Он поднял руку и замер: вдали, среди голубого неба, в блеске солнечных лучей возникало и приближалось невероятное – сияющий город, который был центром этой земли тысячи лет назад и, должно быть, отраженный воздушными сферами, парил с тех пор в каком-то ином измерении, а сейчас проносился над головами людей, и все кричали, плакали, били себя в грудь, стараясь удержать в памяти этот белоснежный храм, вычурные золотые башни и надменные стены – Иерушалаим, их былую гордость и славу, растоптанную тогда и каждое столетие, и каждый год заново, и потрясенный Андрей тоже не мог удержать слез. Они не стали ему ближе, эти странные, непонятные люди, непостижимым образом втянувшие его в гибельный водоворот своей судьбы, но в их общем, внезапно вырвавшемся отчаянии была и его собственная боль от безвозвратной потери чего-то прекрасного, неповторимого – и вот он стоит среди них и плачет вместе с ними…

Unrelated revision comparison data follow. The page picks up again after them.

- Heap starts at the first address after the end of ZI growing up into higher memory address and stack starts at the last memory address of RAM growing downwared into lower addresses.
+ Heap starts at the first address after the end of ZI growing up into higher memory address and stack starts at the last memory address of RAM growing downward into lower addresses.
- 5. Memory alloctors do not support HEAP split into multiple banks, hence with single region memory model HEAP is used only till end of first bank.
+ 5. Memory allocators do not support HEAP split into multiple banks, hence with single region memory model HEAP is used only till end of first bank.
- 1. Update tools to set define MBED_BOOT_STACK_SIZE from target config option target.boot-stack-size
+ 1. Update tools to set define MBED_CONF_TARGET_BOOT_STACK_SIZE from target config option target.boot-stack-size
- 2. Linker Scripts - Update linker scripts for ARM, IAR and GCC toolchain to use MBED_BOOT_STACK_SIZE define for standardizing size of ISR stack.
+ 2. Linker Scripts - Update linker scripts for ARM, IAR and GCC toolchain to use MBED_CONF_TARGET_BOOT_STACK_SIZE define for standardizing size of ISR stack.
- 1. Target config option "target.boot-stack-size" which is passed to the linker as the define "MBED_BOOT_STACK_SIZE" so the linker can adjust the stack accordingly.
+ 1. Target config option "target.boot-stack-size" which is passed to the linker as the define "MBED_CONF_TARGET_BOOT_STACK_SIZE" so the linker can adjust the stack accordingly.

Потом это прошло – и минута единения, и острая печаль по умершему, чья короткая жизнь казалась теперь такой же призрачной, как древний город, уже исчезнувший в далеких облаках. Окончилось все яркое, высокое, что бывает сначала в трагедии, и начались ее будни, когда нужно пожимать вялые руки вдовы, безутешно утешать, говорить о том, что она должна теперь думать о дочке, и суеверно отводить взгляд, чтобы не замечать внезапную седину в ее еще недавно рыжих волосах и почерневшее лицо, которое было как у человека, ударенного молнией…
Но Клара не участвовала в этой суете, не замечая ничего вокруг.

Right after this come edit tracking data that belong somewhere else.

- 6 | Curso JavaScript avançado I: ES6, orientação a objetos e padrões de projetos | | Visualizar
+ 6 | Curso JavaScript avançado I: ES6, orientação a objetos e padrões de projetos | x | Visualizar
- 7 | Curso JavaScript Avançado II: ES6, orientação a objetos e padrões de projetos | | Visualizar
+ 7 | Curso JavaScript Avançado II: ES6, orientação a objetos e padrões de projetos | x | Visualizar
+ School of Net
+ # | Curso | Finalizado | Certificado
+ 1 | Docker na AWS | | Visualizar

Только наедине с Юдит, глянув в ее, полные безмерного сострадания глаза, заговорила сбивчиво:
– Мне нужно сказать тебе… только тебе. Я должна была повиниться перед Сенькой, думаю, он чувствовал что-то… ждал, что я откроюсь ему… но мне было страшно, потому что я знала: он не простит. А когда понял, что я затаилась, ему стало все равно. Он и от араба не побежал поэтому… И вдруг – взрыв…
Клара все время вытирала глаза, хотя они были совершенно сухие.
– Но я все-таки рассказала… кинулась к нему, распластанному на земле… стала шептать об Авихае… как он гарцевал на лошади… и бил собаку… о моей поездке к нему в Беер-Шеву…
Юдит внезапно стало ясно, что будет дальше, она попятилась назад, но та, сжав ее руки, продолжала:
– Не знаю, понял ли он меня, когда лежал там, в крови… Но ты, Юдит, ты должна понять и… простить… Ведь у вас, верующих, снимают грех даже с… самоубийцы, потому что перед самой смертью он обязательно покается. Я тоже в какое-то мгновение испугалась того, что делаю, но было уже поздно… А теперь его нет… Но есть Ханалэ и сенькины книги… Он зачитывал меня стихами почти до обморока, а потом я приходила в себя от его горячих губ, и на мне не оставалось ни одного не целованного места. Он говорил: женщина – самое красивое существо на свете. Евреи знают это лучше всех. Даже когда Моисей пошел к Богу, они поклонялись ее золотому тЕльцу, а в Библии сделали ошибку в ударении.
– Дай мне уйти! – попросила Юдит.
– Уходи… уходи… Только не делай из себя святой. Я видела, как ты стояла возле этого парня из буфета, как он гладил бутыль с соком, словно твое тело. Должно быть, тут дело семейное. Думаешь, мне не известно, чем он занимался с Орли? Тебе, своей строгой сестре, она ни в чем не могла признаться, а от меня не скрывала ничего…
– Я не знаю, как тебе помочь… – сказала Юдит и увидела отца, стоявшего у машины. Подошла к нему, помолчала.
– Передай маме, что я ее люблю… – Юдит чуть не сказала это по-русски. – И тебя! – Она коснулась его лица, серого, увядшего, в котором только она еще могла различить прежние черты, выражавшие доброту и тревогу.
Моше открыл дверцу.
– Мы могли бы жить вместе, если вы обвенчаетесь по закону Авраама. В доме для всех хватит места.
– А где оно, мое место, папа? – потерянно спросила она. – В прошлом, когда меня окружала сладкая ложь, или здесь, в этой новой жизни, с ее отвратительной правдой?